Ballot Harvesting – Voter Fraud

December 22, 2018

Bienvenidos a Mexico: California’s ballot-harvesting, sure enough, is borrowed from Mexico

By Monica Showalter

In an extraordinary investigative piece on how ballot-harvesting works by Steve Miller, published on Real Clear Investigations, we learn an amazing amount of information about how ballot-harvesting works and why it’s so closely connected to election fraud, skewing elections in directions they normally wouldn’t go.  The must-read piece is focused on how Texas is dealing with the seedy issue, enforcing the law, prosecuting more than twice as many cases of electoral fraud as California, even hampered as Texas is by weak penalties for violators.  But a little detail stands out much deeper into the piece: ballot-harvesting, which is at the root of considerable fraud of all kinds, is a practice specifically borrowed from Latin America, with an impressive Latino analyst, K.B. Forbes, who has electoral experience in both countries, citing Mexico.  Here’s the passage:

The practice has its roots in Latin America, said K.B. Forbes, a political consultant and Hispanic activist who has served as an elections observer in Sonora, Mexico.  “In the Latin culture, they have colonias, which is ‘little colony,’ literally,” he said.  “In these, they sometimes have the equivalent of a precinct boss, and that’s how people move up.  The [politiqueras] deliver the vote and when the candidate moves in, the theory is that they get a good post inside the government.”

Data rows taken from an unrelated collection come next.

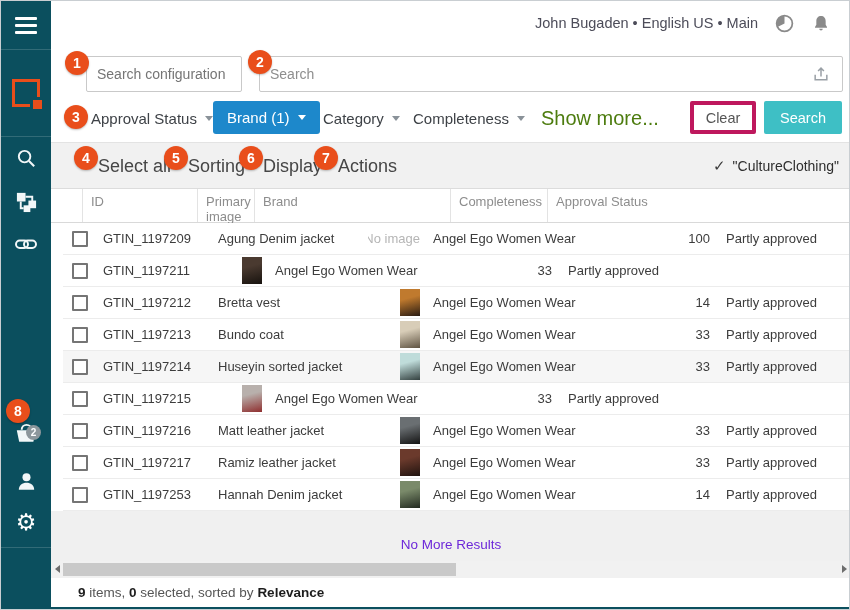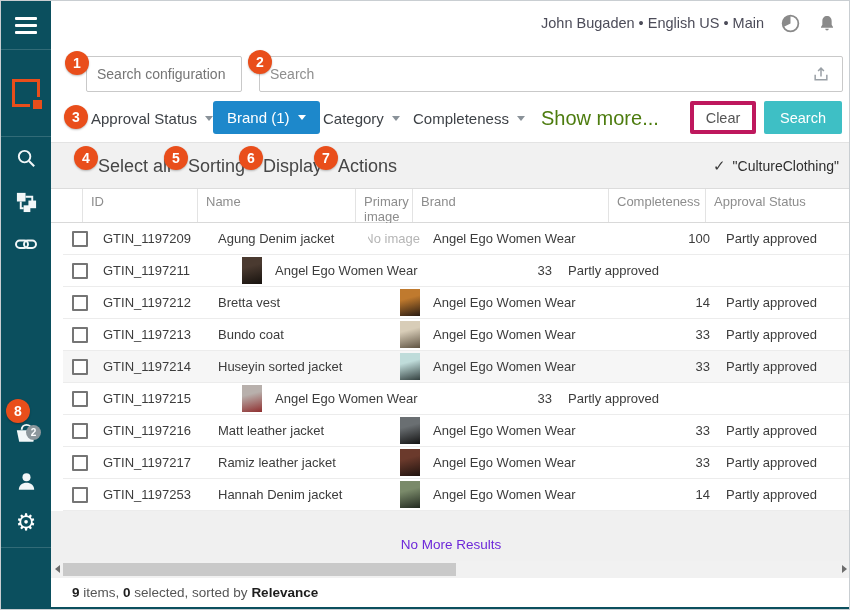"John Bugaden • English US" .topbar { padding-right: 14px -> 20px }
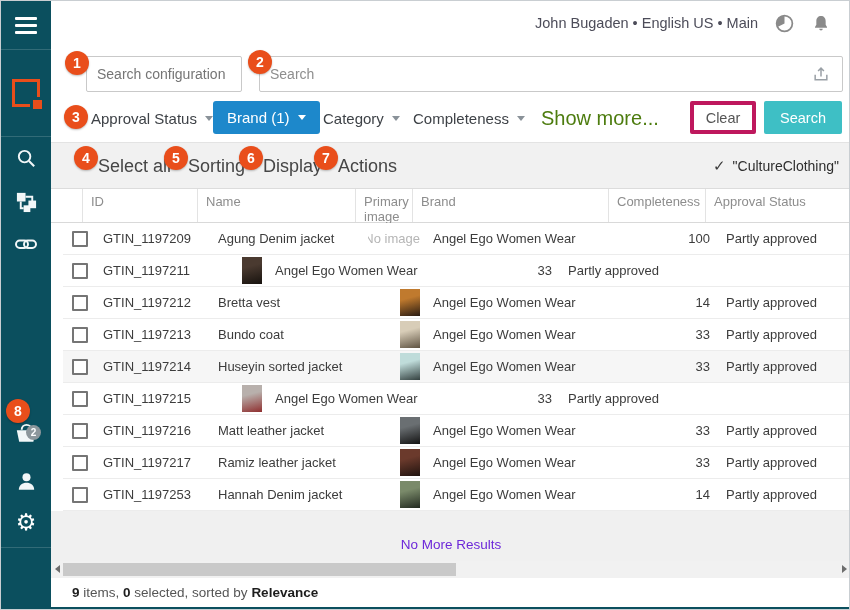"Name" div.th { html: <div>Name</div> -> none }
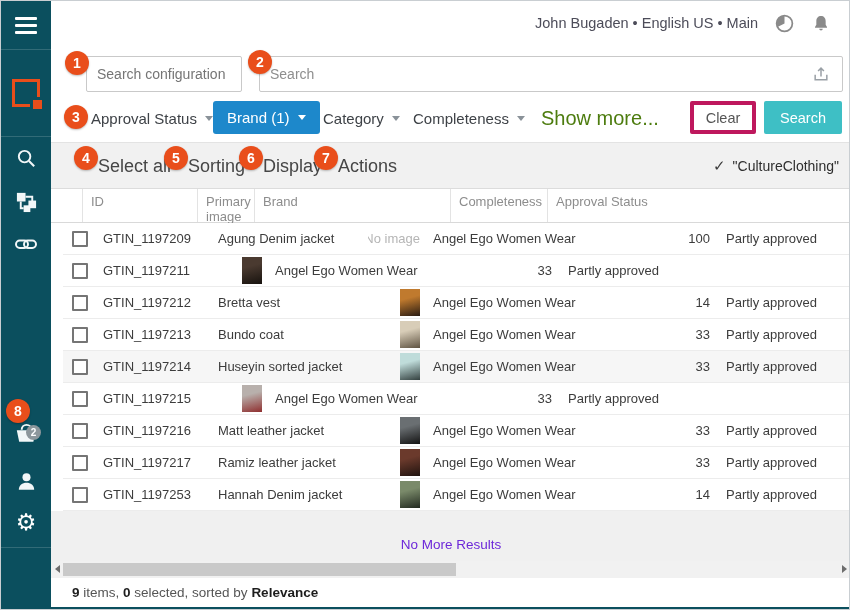"9 items, 0 selected, sorted" .statusbar { padding-left: 21px -> 27px }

That brings up California, where ballot-harvesting is perfectly legal, and normal voters have to wonder how the heck that happened.  Ballot-harvesting has been a disaster for Republicans in California, with all conservatives now shut out from any representation in once red Orange County.  Most congressional elections there showed Republican candidates in the lead on election night in the last midterm, but all of them flipped to Democrats as the Democrat-led ballot-harvesting brought in votes and votes and votes from supposed precincts, harvested by their political operatives, until the result went the other way.  (This, by the way, didn’t happen in districts where Democrats held a small lead.  Nothing flipped in their cases, and ballots did not keep rolling in.)

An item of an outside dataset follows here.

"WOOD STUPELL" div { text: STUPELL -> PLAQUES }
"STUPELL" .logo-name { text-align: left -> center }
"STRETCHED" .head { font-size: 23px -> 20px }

If ballot-harvesting is a practice imported from Mexican politics, what does that say about California politics, whose legislators would embrace Mexican electoral practices over the U.S. standard?  As I mentioned earlier, Mexico has been called “a perfect dicatorship” by none other than Nobel Prize-winning literary lion Mario Vargas Llosa, owing to the continuous power of the Mexican Partido Revolucionario Institucional (or PRI), which, up until a decade or two ago, had a hammerlock monopoly on Mexican politics, winning every single election in what was then a one-party state.  That’s a system so bad that people emigrated illegally from that country to get away from it.  Now, the cultural practice is right there waiting for them in California, albeit, virtually nowhere else.

And like the PRI’s Mexican electoral practice of ballot-harvesting, it’s noteworthy that the ruling Democrats of California also are famous for doling out the goodies to the loyal voters.  They’ve promised amazing things to California’s illegal alien population, with the latest thing free heath care.  California’s insurance commissioner, the respected non-partisan Steve Poizner, was, conveniently, ballot-harvested out of office after an election-night lead several days after the midterms by utterly leftist Democrat Ricardo Lara, who openly declared his support and big plans for free health care for illegals.  He’s tried it before in the Legislature, and now he’s going to do it through the Executive.  California’s incoming governor, of course, is all in for the goody-slinging.  In Mexico, they used to pass out bags of beans for votes.  In California, the prizes are considerably higher, and they go well beyond free health care.  I’ve already noted the weird similarities between how California is run and PRI-style politics here.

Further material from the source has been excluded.